Vizepräsident JD Vance lobte am Dienstag die erste Enzyklika von Pope Leo XIV über Künstliche Intelligenz als "very profound". In einem Interview mit NBC News sagte Vance, er freue sich, dass der Papst das Thema KI aufgegriffen habe.
Der Vizepräsident schloss sich der Warnung des Pontifikex an, dass die sich schnell entwickelnde Technologie gesteuert werden müsse, so die Berichterstattung von Newsmax über die Kommentare. Die Enzyklika stellt das erste bedeutende Lehrmerkument von Pope Leo XIV dar, das sich mit Bedenken hinsichtlich der Entwicklung der Künstlichen Intelligenz befasst.

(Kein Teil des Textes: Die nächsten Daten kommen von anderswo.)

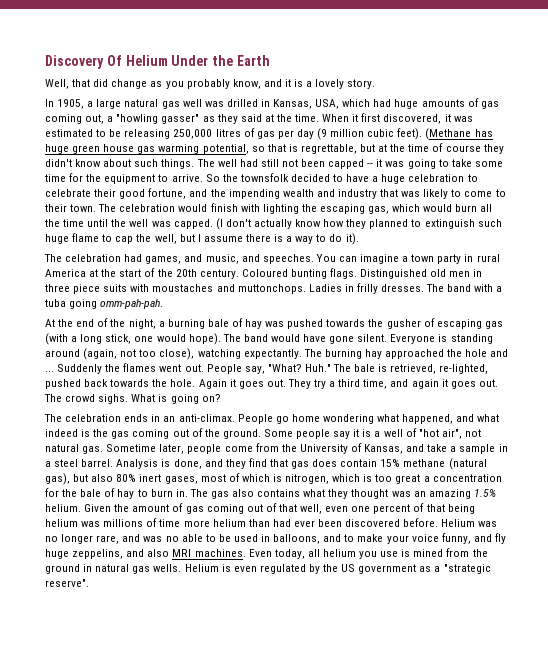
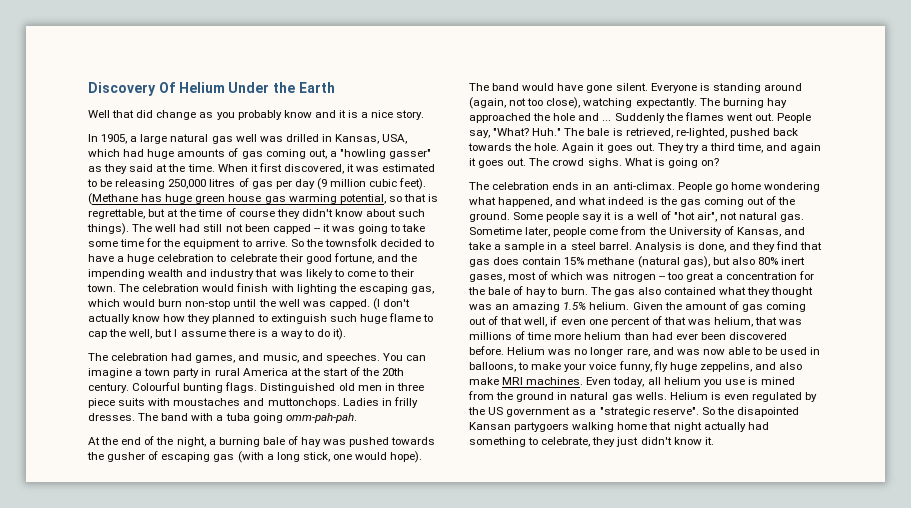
- Well, that did change as you probably know, and it is a lovely story.
+ Well that did change as you probably know and it is a nice story.
- (Methane has huge green house gas warming potential, so that is regrettable, but at the time of course they didn't know about such things.
+ (Methane has huge green house gas warming potential, so that is regrettable, but at the time of course they didn't know about such things).
- The celebration would finish with lighting the escaping gas, which would burn all the time until the well was capped.
+ The celebration would finish with lighting the escaping gas, which would burn non-stop until the well was capped.
- Coloured bunting flags.
+ Colourful bunting flags.
- Analysis is done, and they find that gas does contain 15% methane (natural gas), but also 80% inert gases, most of which is nitrogen, which is too great a concentration for the bale of hay to burn in.
+ Analysis is done, and they find that gas does contain 15% methane (natural gas), but also 80% inert gases, most of which was nitrogen -- too great a concentration for the bale of hay to burn.
- The gas also contains what they thought was an amazing 1.5% helium.
+ The gas also contained what they thought was an amazing 1.5% helium.
- Given the amount of gas coming out of that well, even one percent of that being helium was millions of time more helium than had ever been discovered before.
+ Given the amount of gas coming out of that well, if even one percent of that was helium, that was millions of time more helium than had ever been discovered before.
- Helium was no longer rare, and was no able to be used in balloons, and to make your voice funny, and fly huge zeppelins, and also MRI machines.
+ Helium was no longer rare, and was now able to be used in balloons, to make your voice funny, fly huge zeppelins, and also make MRI machines.
+ So the disapointed Kansan partygoers walking home that night actually had something to celebrate, they just didn't know it.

Vances Äußerungen erfolgen zu einem Zeitpunkt, an dem die Debatten über KI-Regulierung und ethische Rahmenbedingungen unter politischen Entscheidungsträgern und religiösen Führern anhalten. Die Enzyklika des Papstes fügt den laufenden Diskussionen über angemessene Leitplanken für neue Technologien eine moralische Dimension hinzu.
Im selben Interview mit NBC News sprach Vance auch über seine persönlichen Technologiegewohnheiten. Er erklärte, warum die Social-Media-Plattform X nach der Löschung während der Fastenzeit [Lent] nicht auf seinem Telefon ist. Der Vizepräsident gab nicht an, wann oder ob er zur Plattform zurückkehren würde.
Die Kommentare von Vance stellen eine der ersten hochkarätigen politischen Reaktionen auf die Enzyklika von Pope Leo XIV über Künstliche Intelligenz dar. Das Dokument befasst sich mit Bedenken über das Tempo des technologischen Fortschritts und der Notwendigkeit ethischer Leitlinien bei der KI-Entwicklung.
Sowohl NBC News als auch Newsmax berichteten über Vances Charakterisierung der Botschaft des Papstes als „profound“, wobei der Vizepräsident seine Zustimmung ausdrückte, dass der Pontifex das Thema direkt angesprochen habe.